California Court Invalidates Arbitration Agreement With PAGA Waiver
In an unpublished decision, the California Court of Appeal, Third Appellate District denied an employer’s motion to compel arbitration of a former employee’s Private Attorneys General Act (PAGA) claims. Instead, the court held that the employer’s employee arbitration agreement contained an improper PAGA waiver that could not be severed and, as a result, invalidated the entire agreement.
Upon his hire by PennyMac, Richard Smigelski signed an employee agreement to arbitrate. The agreement acknowledges receipt of another document called the Mutual Arbitration Policy (MAP) and states, “I agree that it is my obligation to make use of the MAP and to submit to final and binding arbitration any and all claims and disputes that are related in any way to my employment or the termination of my employment with [PennyMac], except as otherwise permitted by the MAP.”
The agreement also states that both the employer and employee “agree to forego any right [they] may have had to a jury trial on issues covered by the MAP, and forego any right to bring claims on a representative or class basis.” It further provides that “[i]f any provision of the MAP is found unenforceable, that provision may be severed without affecting this agreement to arbitrate.” The agreement itself, however, did not contain a severability clause.

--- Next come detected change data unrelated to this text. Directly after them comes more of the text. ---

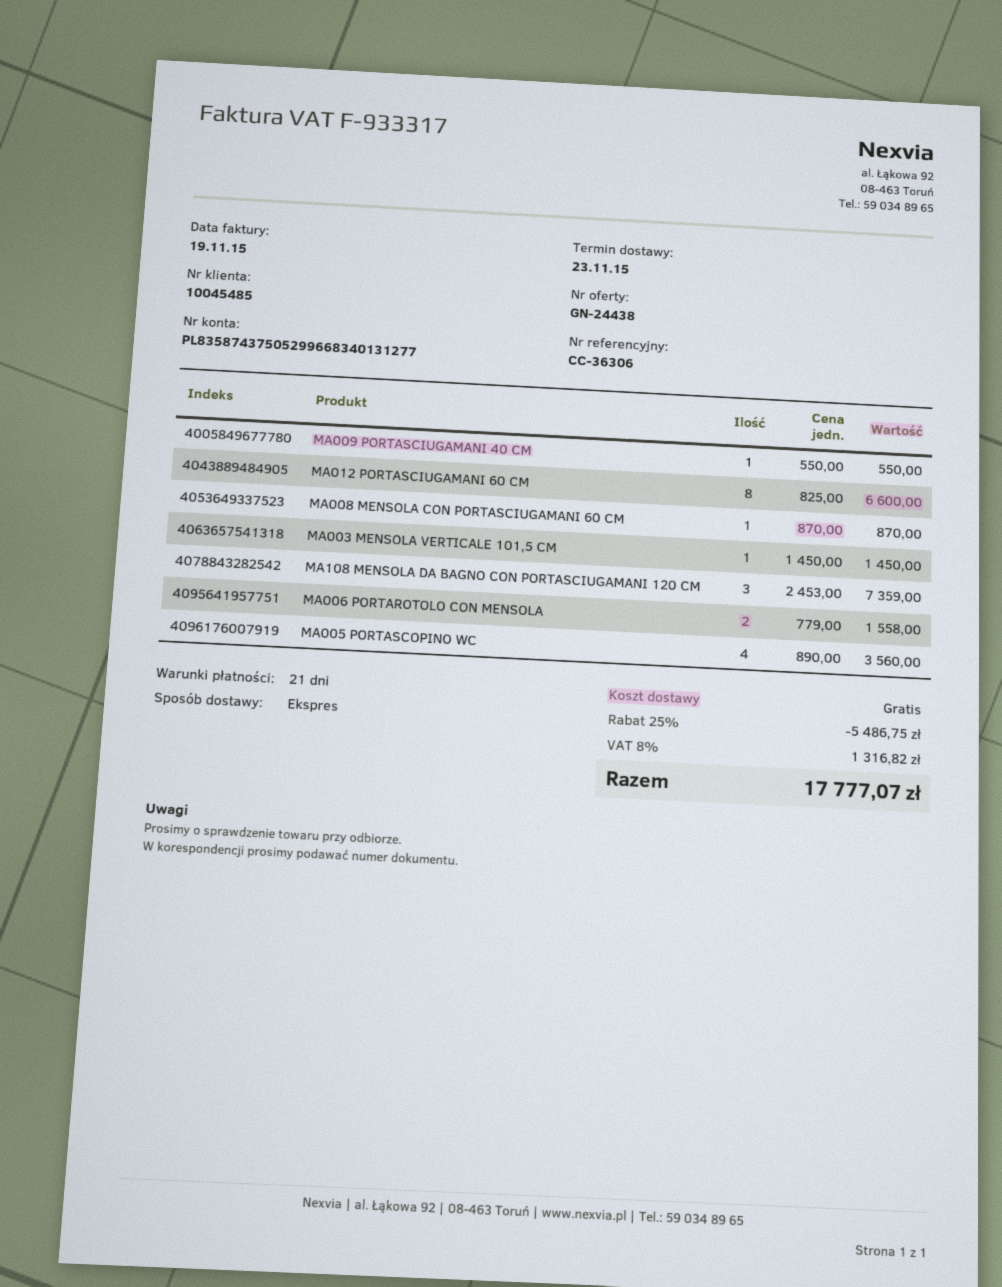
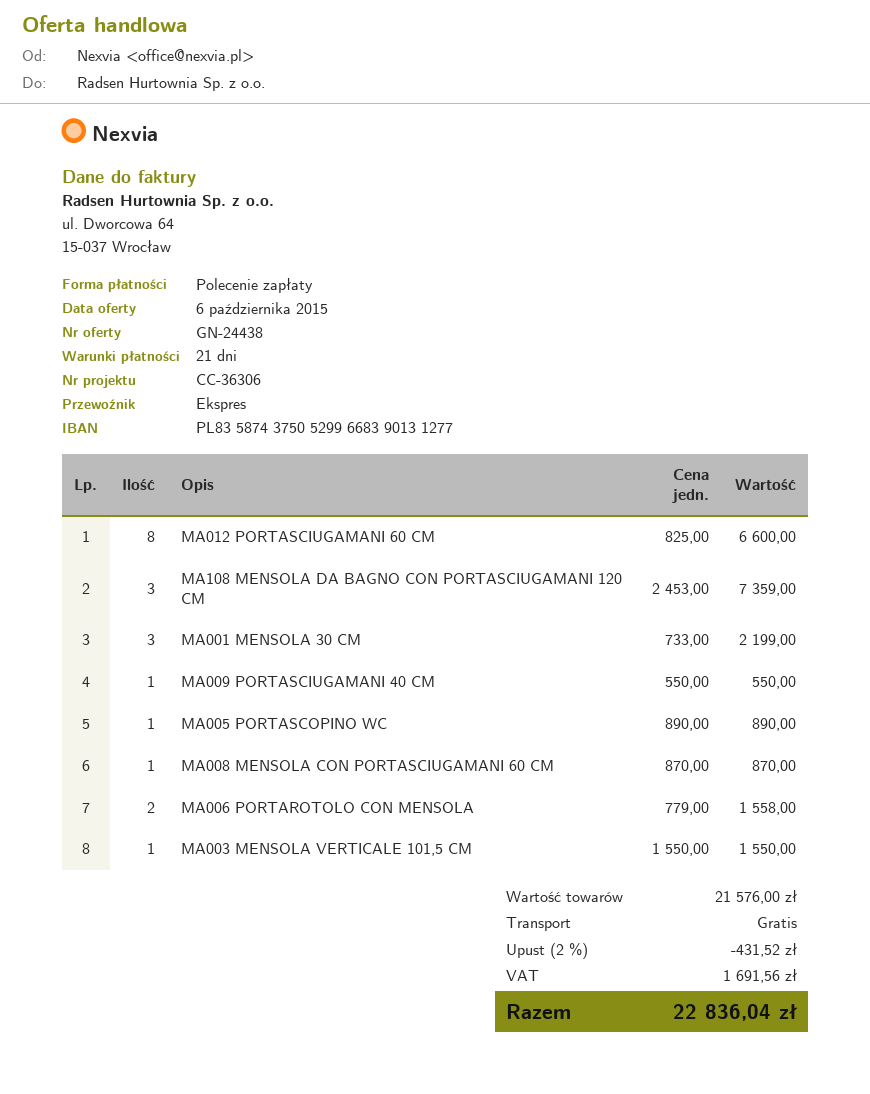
bank account: PL83587437505299668340131277 -> PL83587437505299668390131277
MA003 MENSOLA VERTICALE 101,5 CM: 1 x 1450.00 = 1450.00 -> 1 x 1550.00 = 1550.00
MA005 PORTASCOPINO WC: 4 x 890.00 = 3560.00 -> 1 x 890.00 = 890.00
MA001 MENSOLA 30 CM: none -> 3 x 733.00 = 2199.00
discount: 25% = 5486.75 -> 2% = 431.52
tax: 1316.82 -> 1691.56
total: 17777.07 -> 22836.04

Smigelski filed a lawsuit seeking to recover for violations of PAGA. PennyMac moved to compel arbitration, arguing that (1) “employers and employees may agree to
arbitrate PAGA claims,” (2) the agreement reflects such an agreement, (3) “the Federal Arbitration Act (FAA) requires enforcement of the purported agreement to arbitrate PAGA claims, and (4) any unenforceable provisions in the Agreement should be severed, and the remaining provisions enforced.” In addition, the employer contended that the question of arbitrability was for the arbitrator, not the trial court, to decide.
In response, Smigelski argued that the arbitration agreement contains unenforceable PAGA waivers within the meaning of a 2014 case, Iskanian v. CLS Transportation Los Angeles, LLC. He also contended that the terms of the arbitration agreement precluded severance of the PAGA waivers, thus making the entire agreement unenforceable. In addition, he argued that the arbitration agreement does not “clearly and unmistakably” evidence the parties’ intent to delegate questions of arbitrability to the arbitrator, meaning that questions of arbitrability should be decided by the trial court. The trial court denied the employer’s the motion to compel arbitration.
On appeal, the California Court of Appeal agreed with the trial court, finding that the arbitration agreement must be construed as waiving both the right to bring class action claims and the right to bring representative PAGA claims. Relying on Iskanian, the court determined that because the agreement compels the waiver of representative claims under PAGA, it is unenforceable. The court also found that the agreement “does not authorize severance of unenforceable terms in the employee agreement itself.” Because of this, the PAGA waiver cannot be severed from the employee agreement, rendering the entire agreement unenforceable. Notably, the MAP, which contained a separate PAGA waiver, provided that an arbitrator or court could sever MAP procedures that were not in compliance with the FAA, but the court determined that the PAGA waivers violated state law, not the FAA, and thus the provision did not apply.
Employers may want to review their arbitration agreements to ensure they do not contain an invalid PAGA waiver and to ensure their agreements contain a clear and enforceable severability clause.